What you are asked to do: Transcribe, exactly as they appear, only the lines from the one holding "[171,82,240,94] must not" through the end of the entries below.

Input data:

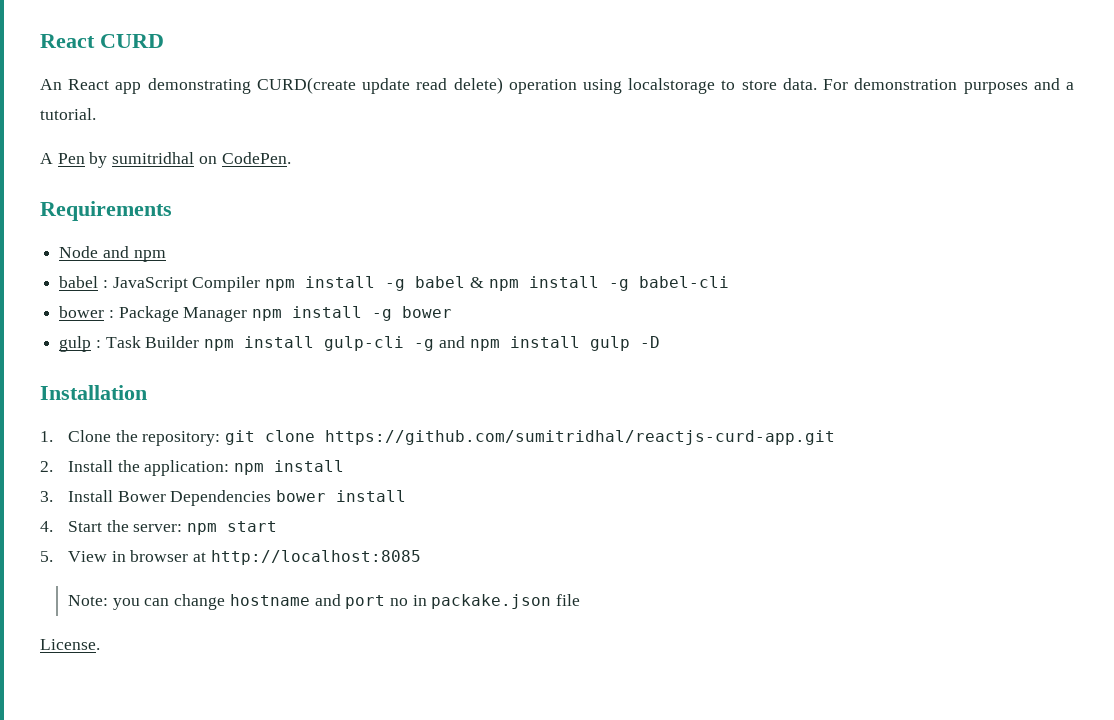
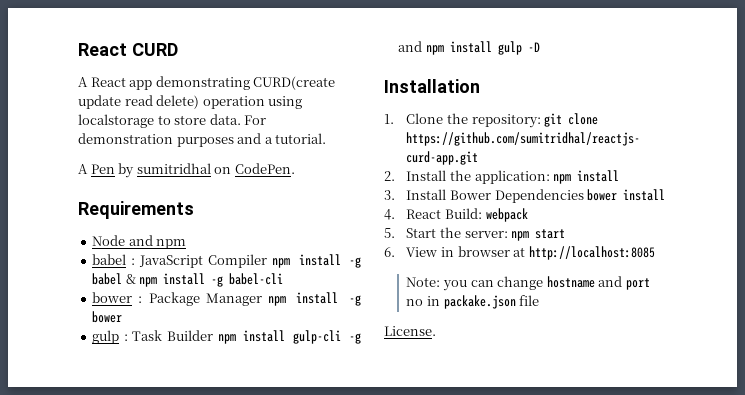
[40,79,62,90] An -> [78,77,88,87] A
(53, 526) none -> [406,208,528,222] [384,228,395,238] React Build: webpack // 5.
[40,551,53,562] 5. -> [384,247,395,257] 6.

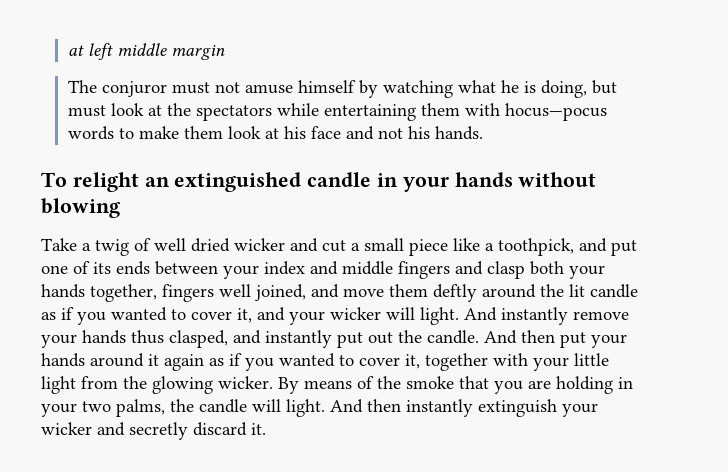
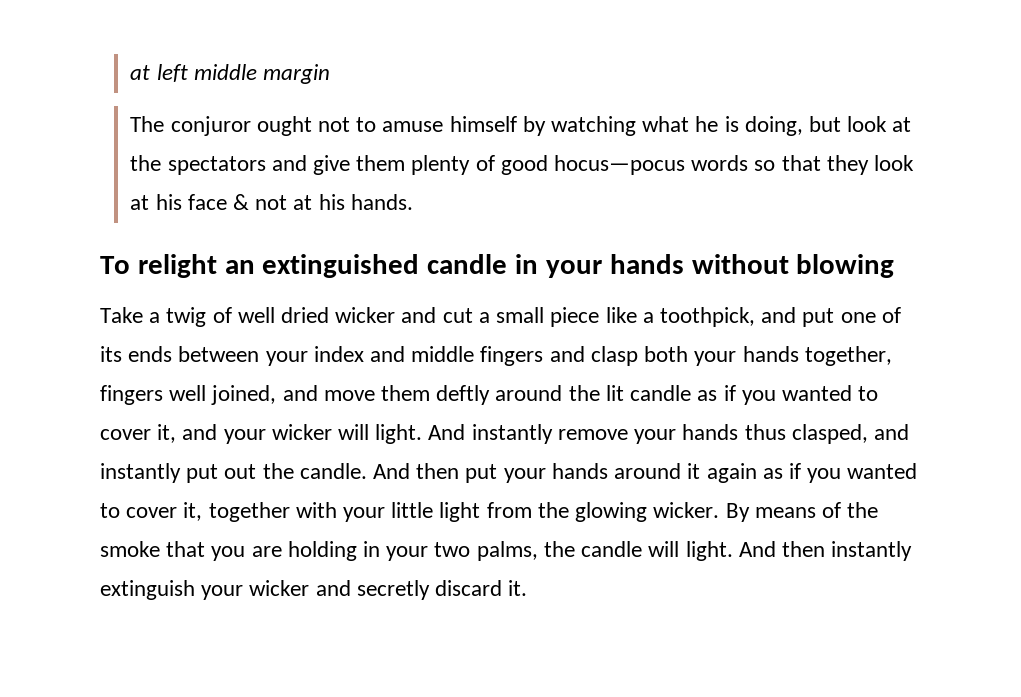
[171,82,240,94] must not -> [256,116,377,136] ought not to
[67,105,106,117] must -> (842, 124) none
[276,103,607,121] [67,126,223,140] while entertaining them with hocus—pocus words to make them -> [271,155,869,175] and give them plenty of good hocus—pocus words so that they
[345,126,403,140] and not -> [232,194,313,210] & not at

Answer:
[171,82,240,94] must not -> [256,116,377,136] ought not to
[67,105,106,117] must -> (842, 124) none
[276,103,607,121] [67,126,223,140] while entertaining them with hocus—pocus words to make them -> [271,155,869,175] and give them plenty of good hocus—pocus words so that they
[345,126,403,140] and not -> [232,194,313,210] & not at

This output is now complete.